Un été de feu pour la batellerie insulaire
Entre avril et septembre 2025, les professionnels du tourisme maritime en Corse ont vécu un véritable cauchemar. Plus de vingt embarcations touristiques ont été détruites par les flammes dans différentes localités de l’île.
Cette série noire a débuté à Saint-Florent, en Haute-Corse, où la navette « Le Popeye » a été incendiée le 29 avril 2025, provoquant par la même occasion l’embrasement de plusieurs autres bateaux environnants.
Le propriétaire de cette embarcation, Jean-François Mei, avait alors partagé sa détresse sur les réseaux sociaux. Quelques mois plus tard, entre le 18 et 19 septembre 2025, sa seconde navette baptisée « Saleccia » subissait le même sort tragique.

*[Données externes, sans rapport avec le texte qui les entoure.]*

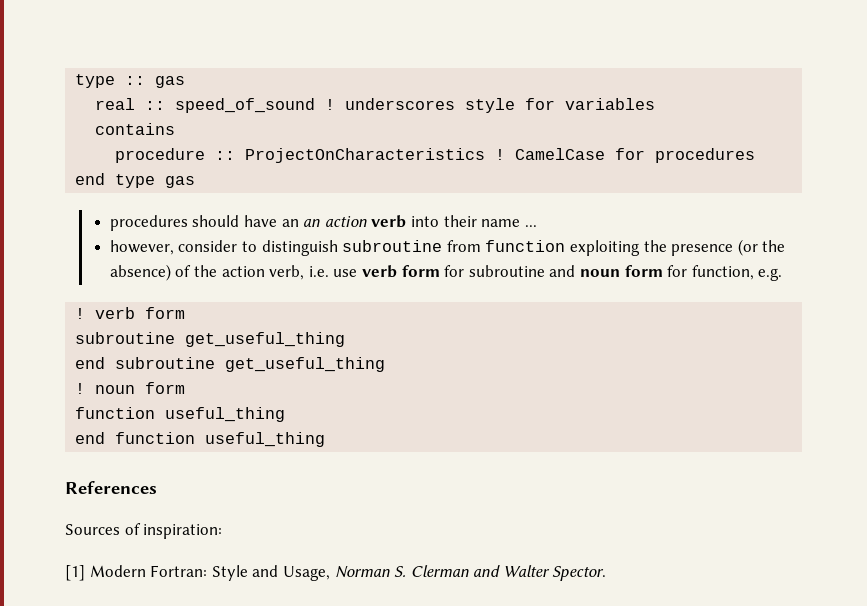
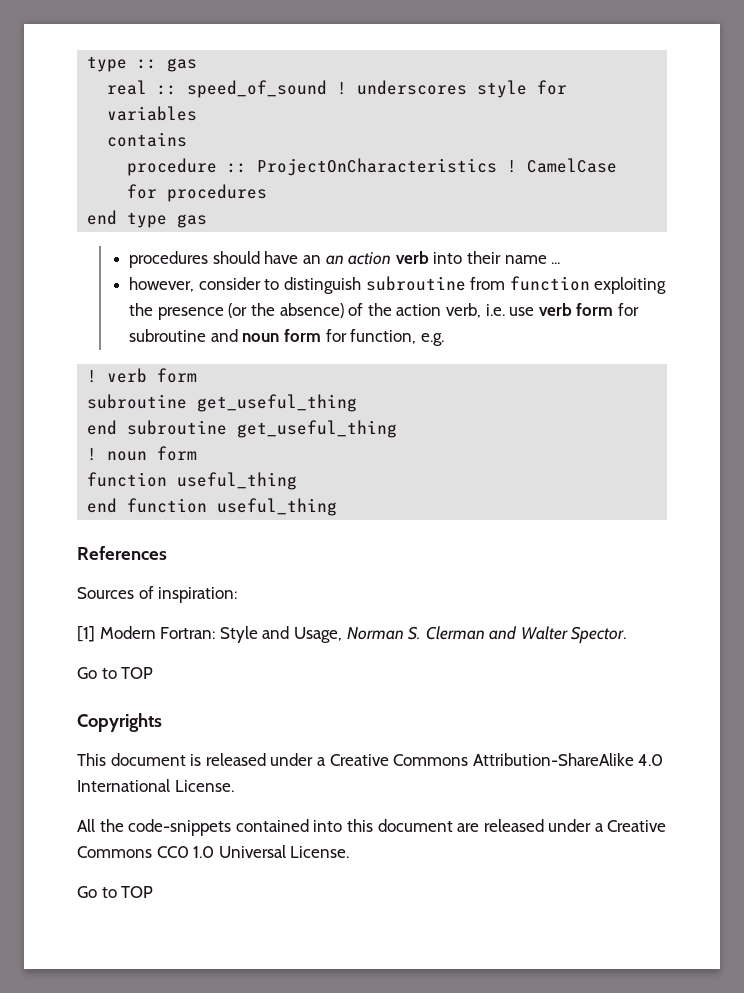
(607, 573) none -> [77,667,154,679] [77,713,162,732] [77,753,664,766] [77,779,234,792] [77,819,667,836] [77,845,350,858] [77,886,154,898] // Go to TOP // Copyrights // This document is released under a Creative Commons Attribution-ShareAlike 4.0 International License. // All the code-snippets contained into this document are released under a Creative Commons CC0 1.0 Universal License. // Go to TOP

Une enquête qui s’accélère
Face à cette vague de destruction, les autorités ont ouvert une enquête pour « association de malfaiteurs et destruction par un moyen dangereux en bande organisée« . Leurs investigations viennent de connaître une avancée significative avec l’interpellation de quatre individus.
Ces hommes, résidant entre la Haute-Corse et la Corse-du-Sud, sont actuellement en garde à vue. Selon les premiers éléments, aucun lien n’a pour l’instant été établi avec le grand banditisme local.
Géographie des sinistres
Les incendies criminels ont touché plusieurs communes corses :
– À Saint-Florent, trois embarcations ont été détruites, dont les navettes de Jean-François Mei
– Calvi a été particulièrement touchée avec cinq semi-rigides et un catamaran partis en fumée
– À Ghisonaccia, deux bateaux ont été incendiés
– Ajaccio n’a pas été épargnée avec une embarcation détruite
Un impact économique considérable
Pour les professionnels du tourisme maritime corse, ces attaques représentent un coup dur. Au-delà des pertes matérielles directes, c’est toute une économie saisonnière qui se trouve fragilisée.
Les navettes touristiques comme celles de Jean-François Mei permettent habituellement de transporter des milliers de visiteurs vers les plages isolées de l’île pendant la saison estivale.
La destruction systématique de ces embarcations pourrait cacher des motifs plus complexes que de simples actes de vandalisme. Les enquêteurs tentent désormais de déterminer si une motivation économique, concurrentielle ou autre pourrait expliquer cette vague d’incendies sans précédent.